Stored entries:
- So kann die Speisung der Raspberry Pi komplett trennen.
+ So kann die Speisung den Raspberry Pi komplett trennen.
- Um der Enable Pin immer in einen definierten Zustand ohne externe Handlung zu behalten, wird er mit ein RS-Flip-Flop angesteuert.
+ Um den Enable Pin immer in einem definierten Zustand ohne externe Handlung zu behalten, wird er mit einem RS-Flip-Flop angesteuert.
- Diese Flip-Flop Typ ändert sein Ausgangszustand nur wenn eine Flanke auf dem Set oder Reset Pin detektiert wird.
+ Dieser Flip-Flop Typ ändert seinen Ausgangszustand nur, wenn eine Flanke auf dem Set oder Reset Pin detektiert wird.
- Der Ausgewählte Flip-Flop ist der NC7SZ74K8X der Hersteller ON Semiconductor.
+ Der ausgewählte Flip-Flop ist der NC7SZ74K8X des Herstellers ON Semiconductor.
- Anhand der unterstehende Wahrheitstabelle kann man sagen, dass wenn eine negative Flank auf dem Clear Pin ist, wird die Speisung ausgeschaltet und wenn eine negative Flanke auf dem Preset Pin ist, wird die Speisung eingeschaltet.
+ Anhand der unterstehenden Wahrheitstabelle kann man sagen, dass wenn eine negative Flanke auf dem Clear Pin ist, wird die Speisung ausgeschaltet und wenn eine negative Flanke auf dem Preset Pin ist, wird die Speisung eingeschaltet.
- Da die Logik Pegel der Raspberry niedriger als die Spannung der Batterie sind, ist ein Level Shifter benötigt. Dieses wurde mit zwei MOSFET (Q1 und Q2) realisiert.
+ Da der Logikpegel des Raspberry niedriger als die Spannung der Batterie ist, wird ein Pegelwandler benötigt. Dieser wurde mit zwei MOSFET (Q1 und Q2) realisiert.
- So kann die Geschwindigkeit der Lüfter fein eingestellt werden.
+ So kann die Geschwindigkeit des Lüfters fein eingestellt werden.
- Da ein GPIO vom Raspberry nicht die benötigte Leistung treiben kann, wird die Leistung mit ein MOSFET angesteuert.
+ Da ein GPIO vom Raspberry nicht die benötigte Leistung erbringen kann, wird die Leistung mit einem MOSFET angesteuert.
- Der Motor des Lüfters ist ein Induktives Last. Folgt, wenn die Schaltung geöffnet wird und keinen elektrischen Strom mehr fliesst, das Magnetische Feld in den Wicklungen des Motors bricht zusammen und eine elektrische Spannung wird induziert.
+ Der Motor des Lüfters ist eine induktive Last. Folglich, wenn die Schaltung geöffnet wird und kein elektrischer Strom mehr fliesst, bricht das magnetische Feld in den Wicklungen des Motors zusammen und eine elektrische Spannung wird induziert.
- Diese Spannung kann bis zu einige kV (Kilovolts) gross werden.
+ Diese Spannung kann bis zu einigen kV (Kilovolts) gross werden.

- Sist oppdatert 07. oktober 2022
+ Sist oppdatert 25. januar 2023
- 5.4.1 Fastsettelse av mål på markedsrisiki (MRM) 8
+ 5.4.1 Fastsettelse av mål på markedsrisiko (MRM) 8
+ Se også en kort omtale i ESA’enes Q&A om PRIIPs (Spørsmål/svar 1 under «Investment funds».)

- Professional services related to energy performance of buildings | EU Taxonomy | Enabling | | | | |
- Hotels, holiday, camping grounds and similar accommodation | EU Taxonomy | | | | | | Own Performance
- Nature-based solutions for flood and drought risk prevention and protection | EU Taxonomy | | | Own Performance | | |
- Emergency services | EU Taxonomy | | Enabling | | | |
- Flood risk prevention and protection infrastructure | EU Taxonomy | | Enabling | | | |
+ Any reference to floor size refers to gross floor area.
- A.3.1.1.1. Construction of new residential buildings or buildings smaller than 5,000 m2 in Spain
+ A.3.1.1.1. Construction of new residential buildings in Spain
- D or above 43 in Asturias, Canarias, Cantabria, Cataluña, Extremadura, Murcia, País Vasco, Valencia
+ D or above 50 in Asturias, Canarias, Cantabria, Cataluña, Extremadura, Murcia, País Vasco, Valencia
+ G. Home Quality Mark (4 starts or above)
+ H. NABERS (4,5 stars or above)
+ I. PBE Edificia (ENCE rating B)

**What is being asked:** Only the last part of the records is wanted. Repeat it exactly, beginning at the line containing "or above 50" and ending at the final line.

**Solution:**
+ D or above 50 in Asturias, Canarias, Cantabria, Cataluña, Extremadura, Murcia, País Vasco, Valencia
+ G. Home Quality Mark (4 starts or above)
+ H. NABERS (4,5 stars or above)
+ I. PBE Edificia (ENCE rating B)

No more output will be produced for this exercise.